**Exercise directions:** Scan the listing below and copy each line holding the word "Kleine".

**Records for this task:**
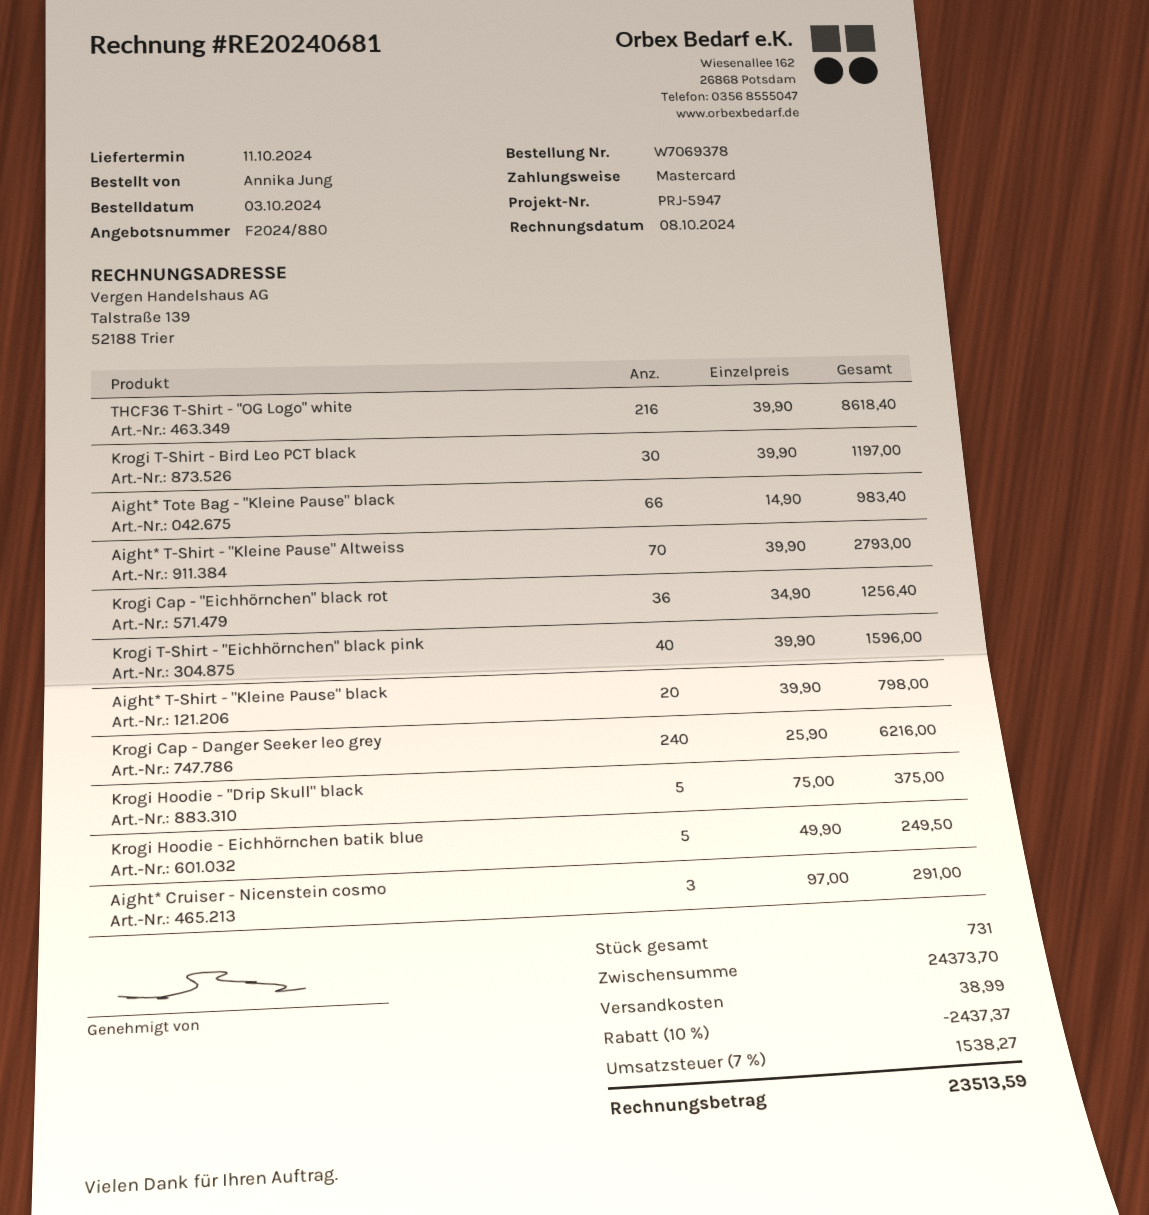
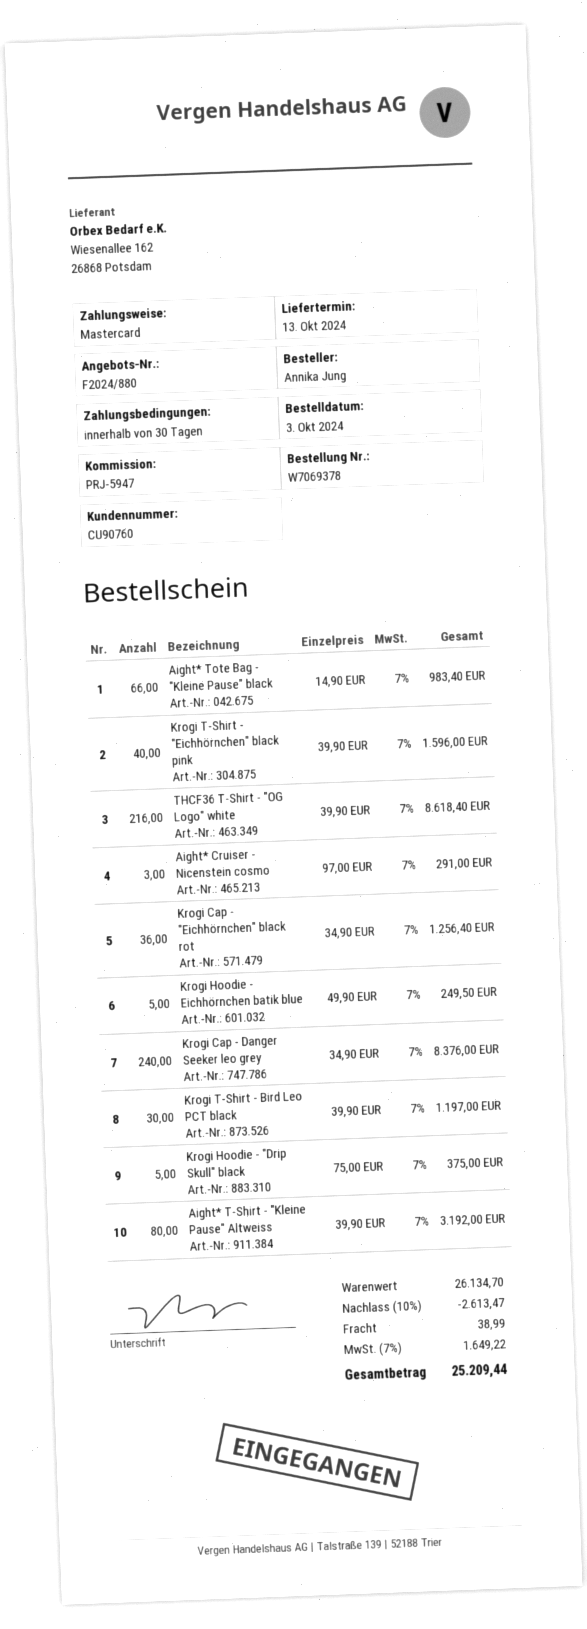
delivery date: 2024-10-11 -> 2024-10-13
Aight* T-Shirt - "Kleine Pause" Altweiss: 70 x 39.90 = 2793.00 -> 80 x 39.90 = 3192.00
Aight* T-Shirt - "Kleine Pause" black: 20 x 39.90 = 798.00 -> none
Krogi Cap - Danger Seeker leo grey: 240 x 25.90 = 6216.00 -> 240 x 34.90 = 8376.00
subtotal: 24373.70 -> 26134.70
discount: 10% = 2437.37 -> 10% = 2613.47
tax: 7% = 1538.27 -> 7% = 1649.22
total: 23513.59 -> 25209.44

--

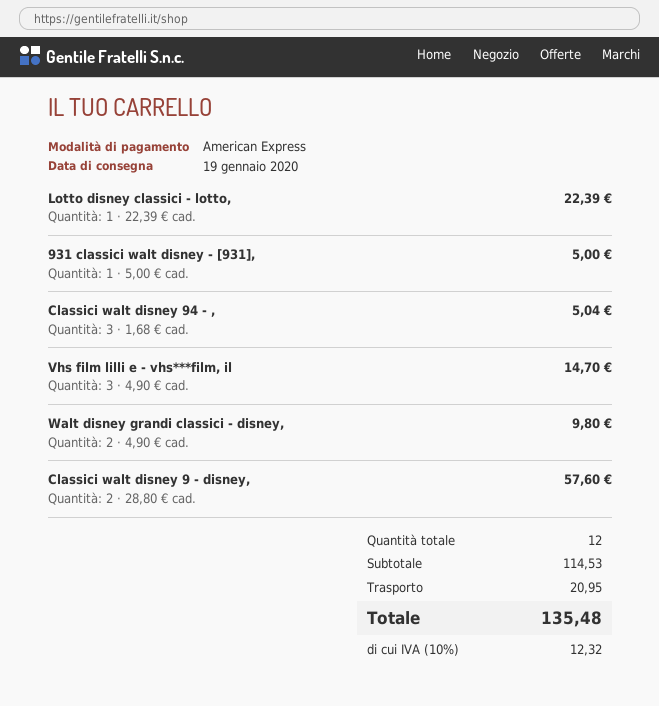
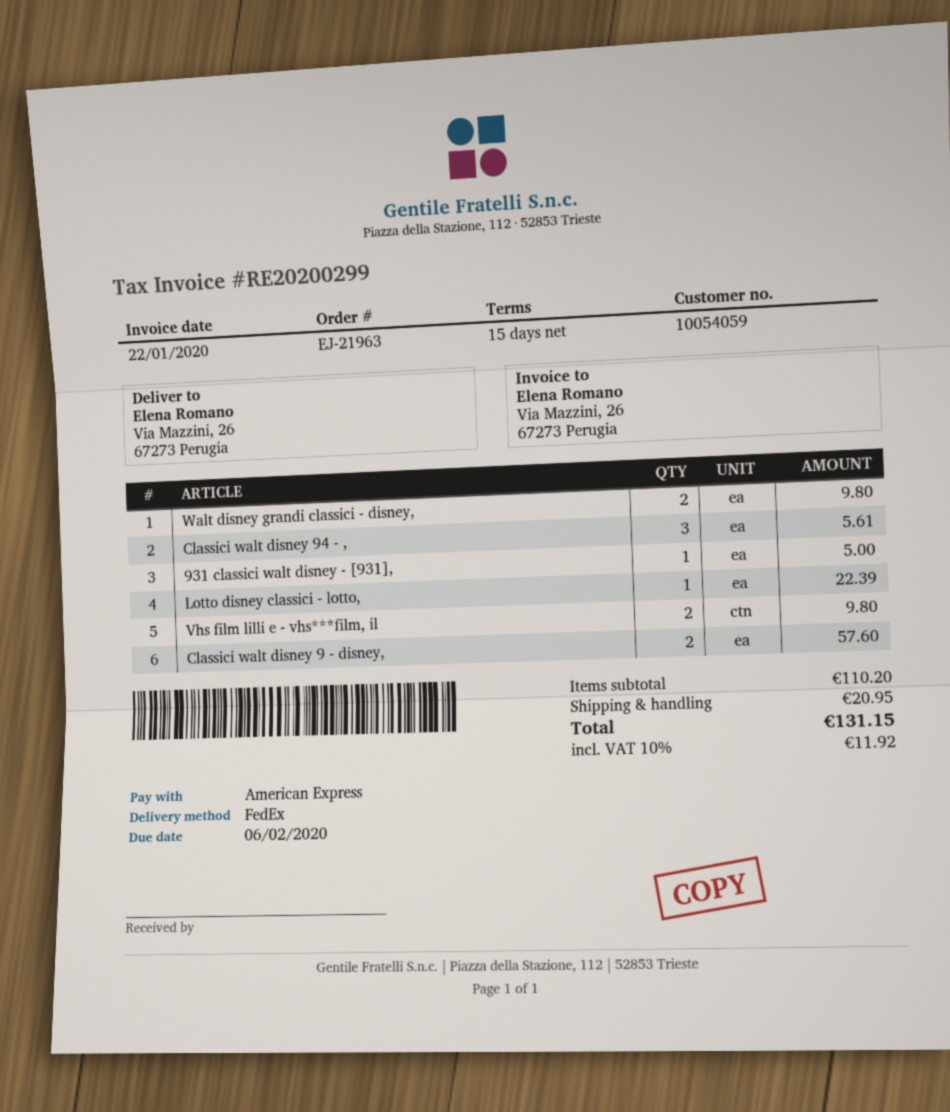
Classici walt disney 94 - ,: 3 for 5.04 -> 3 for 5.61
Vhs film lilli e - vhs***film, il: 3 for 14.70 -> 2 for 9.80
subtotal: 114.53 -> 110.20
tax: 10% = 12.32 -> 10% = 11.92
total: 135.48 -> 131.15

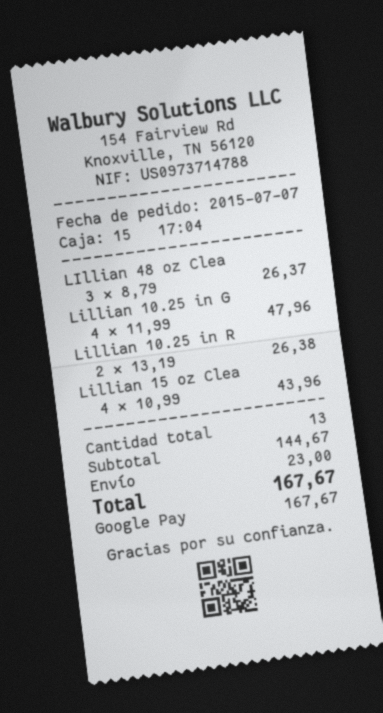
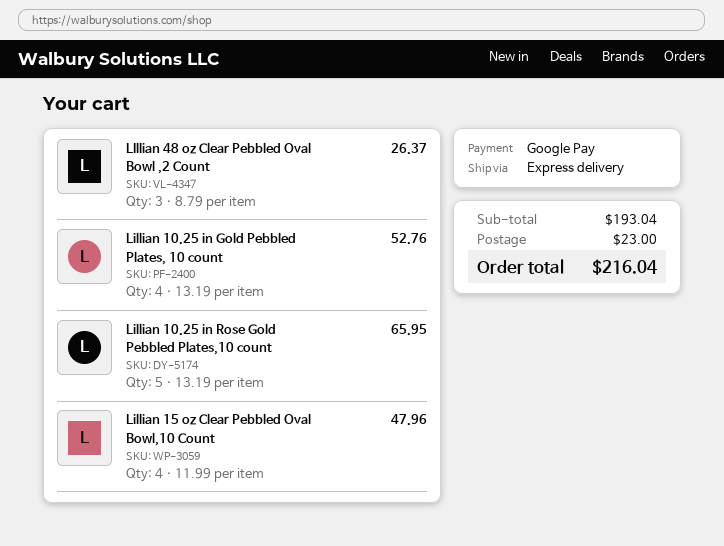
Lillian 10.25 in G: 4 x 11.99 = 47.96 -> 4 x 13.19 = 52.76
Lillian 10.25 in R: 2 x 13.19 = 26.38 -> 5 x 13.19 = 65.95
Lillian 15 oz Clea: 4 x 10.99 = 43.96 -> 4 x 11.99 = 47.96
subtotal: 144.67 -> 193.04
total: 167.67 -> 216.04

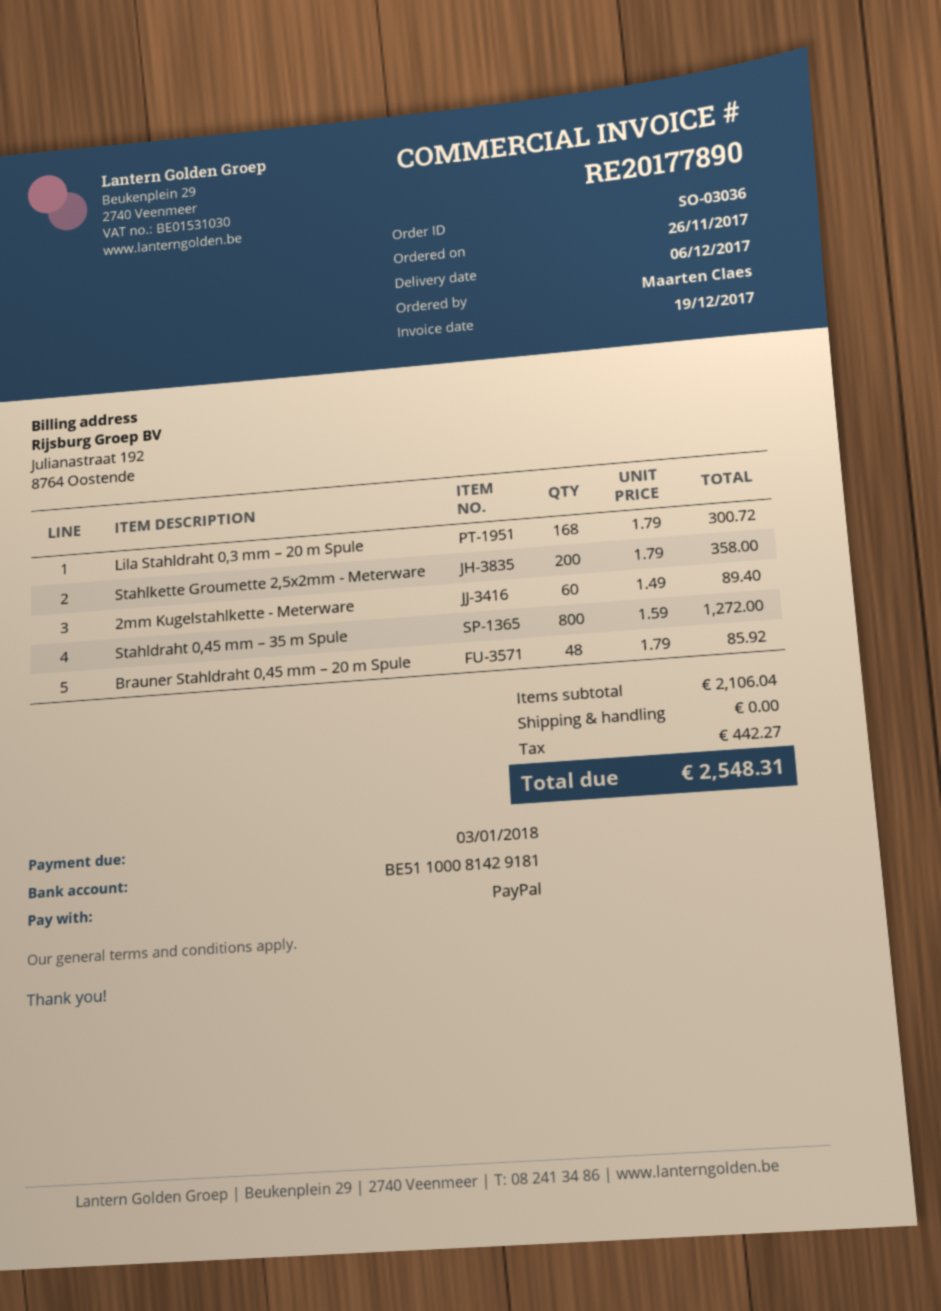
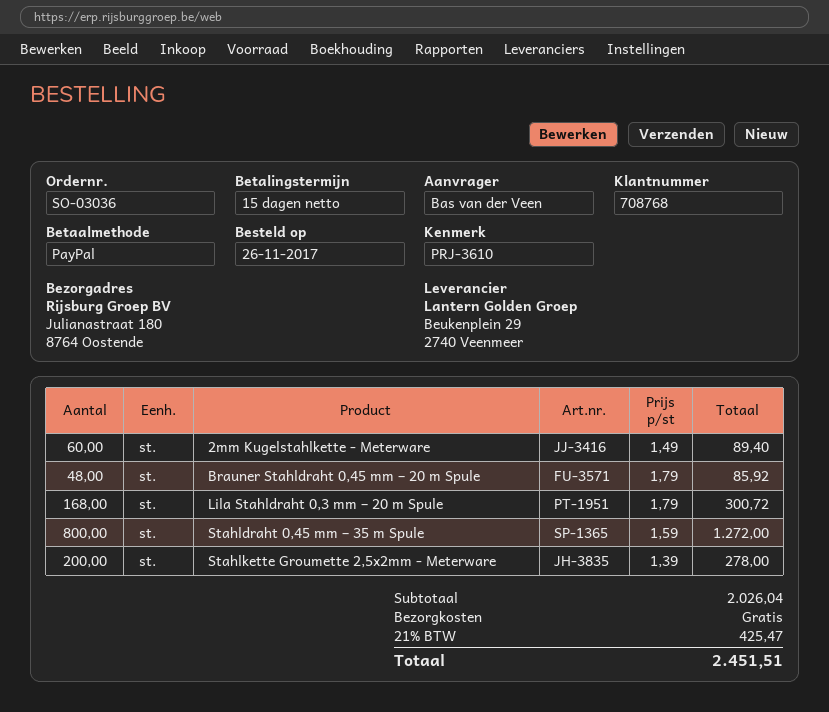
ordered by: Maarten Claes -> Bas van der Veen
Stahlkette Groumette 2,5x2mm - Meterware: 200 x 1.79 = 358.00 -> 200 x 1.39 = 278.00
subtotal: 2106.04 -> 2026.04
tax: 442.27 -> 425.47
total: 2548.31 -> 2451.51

==

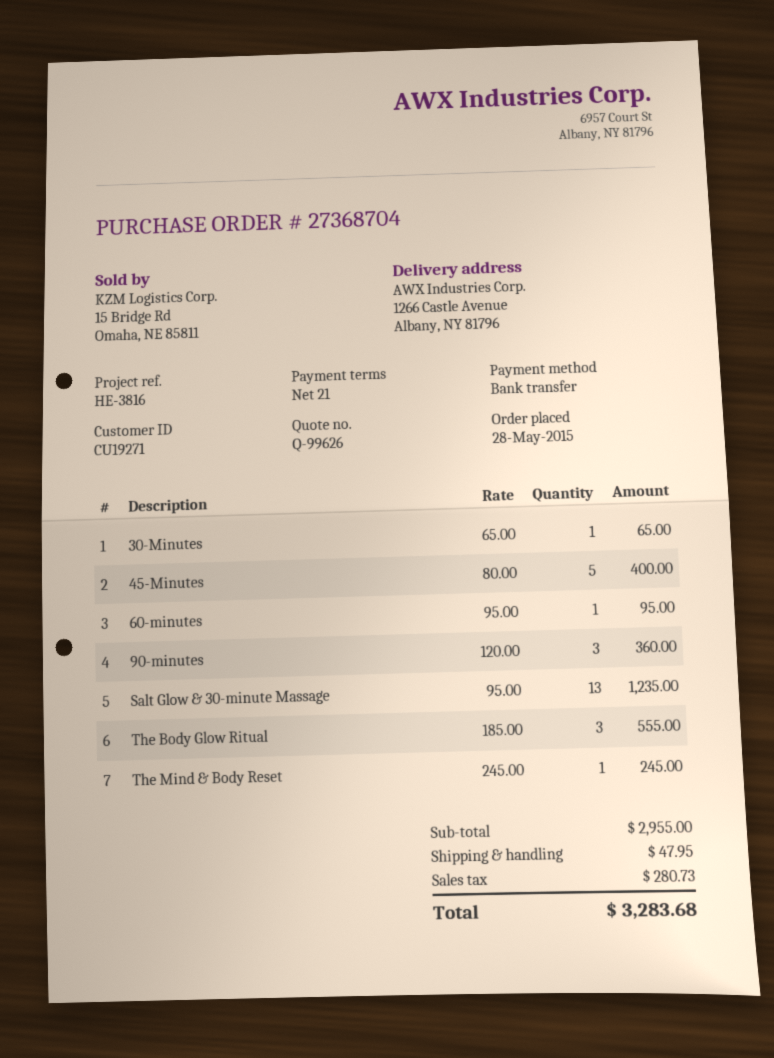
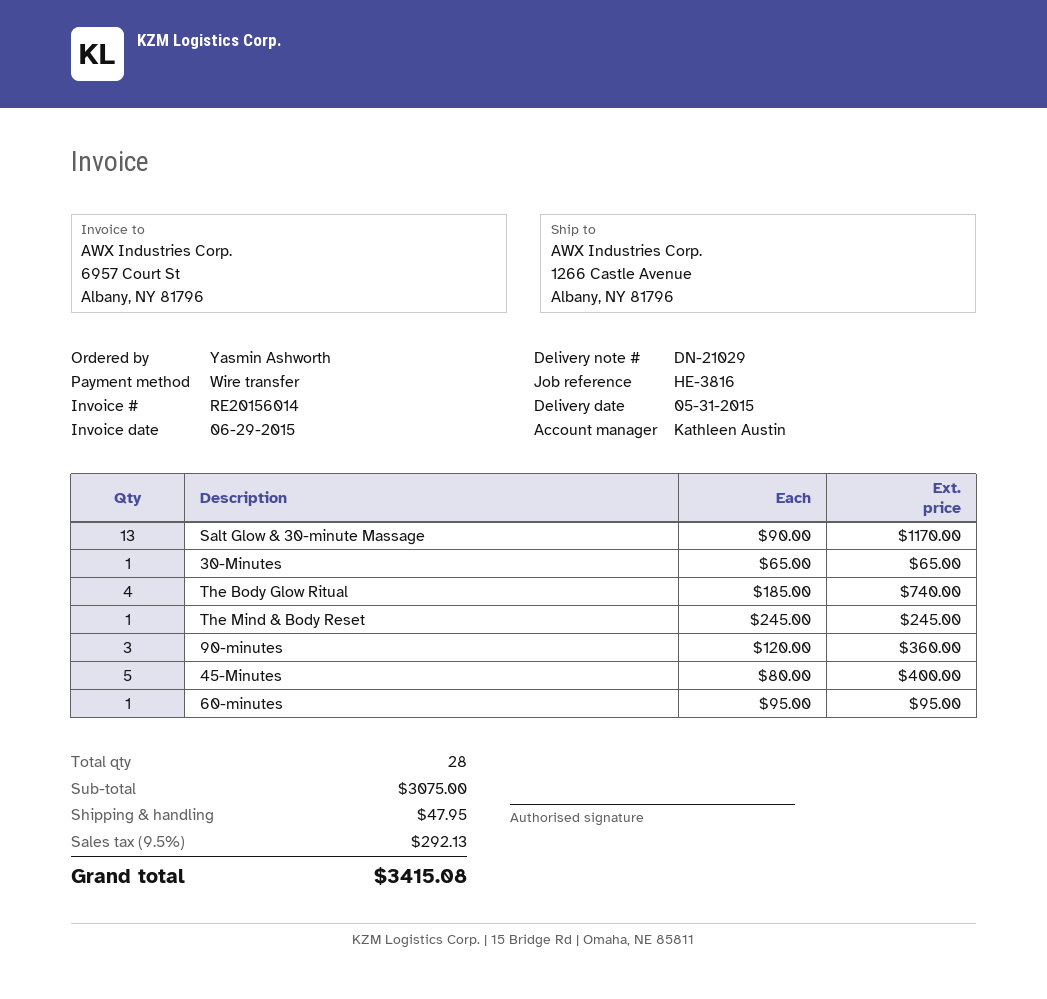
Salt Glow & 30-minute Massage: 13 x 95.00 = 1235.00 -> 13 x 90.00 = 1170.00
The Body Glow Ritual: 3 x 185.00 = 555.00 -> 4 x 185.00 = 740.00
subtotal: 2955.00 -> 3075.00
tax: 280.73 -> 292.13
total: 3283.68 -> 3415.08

**Task output:**
Aight* T-Shirt - "Kleine Pause" Altweiss: 70 x 39.90 = 2793.00 -> 80 x 39.90 = 3192.00
Aight* T-Shirt - "Kleine Pause" black: 20 x 39.90 = 798.00 -> none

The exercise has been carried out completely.